[Version comparison data]
*** Begin section ***
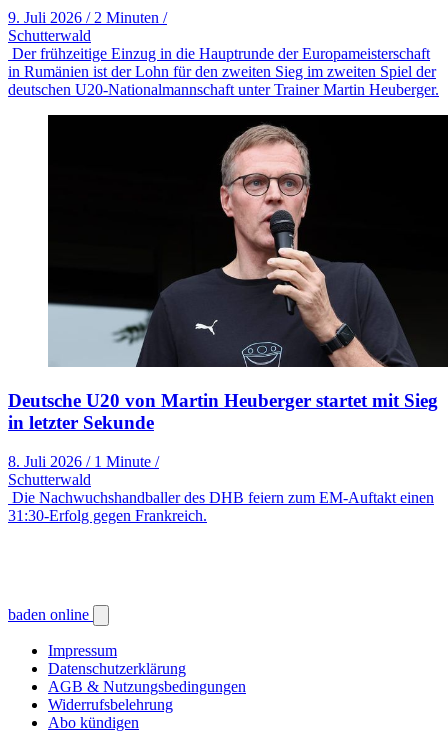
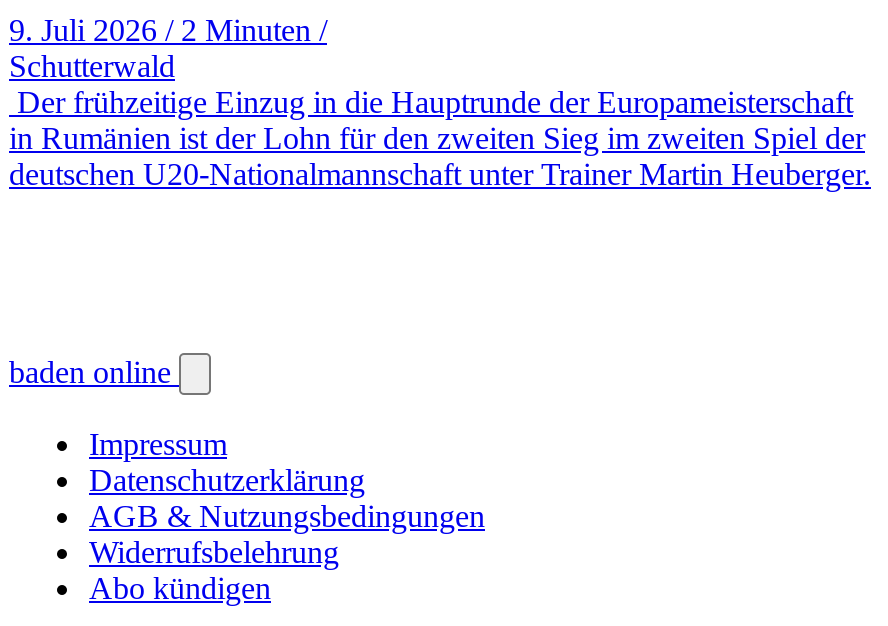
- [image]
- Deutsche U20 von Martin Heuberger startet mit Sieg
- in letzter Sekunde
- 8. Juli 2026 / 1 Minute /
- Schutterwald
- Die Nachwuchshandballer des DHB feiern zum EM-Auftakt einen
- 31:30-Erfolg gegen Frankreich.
*** End section ***
The data above, line by line: transcribe it exactly and drop the pictures.

Task response.
- [image]
- Deutsche U20 von Martin Heuberger startet mit Sieg
- in letzter Sekunde
- 8. Juli 2026 / 1 Minute /
- Schutterwald
- Die Nachwuchshandballer des DHB feiern zum EM-Auftakt einen
- 31:30-Erfolg gegen Frankreich.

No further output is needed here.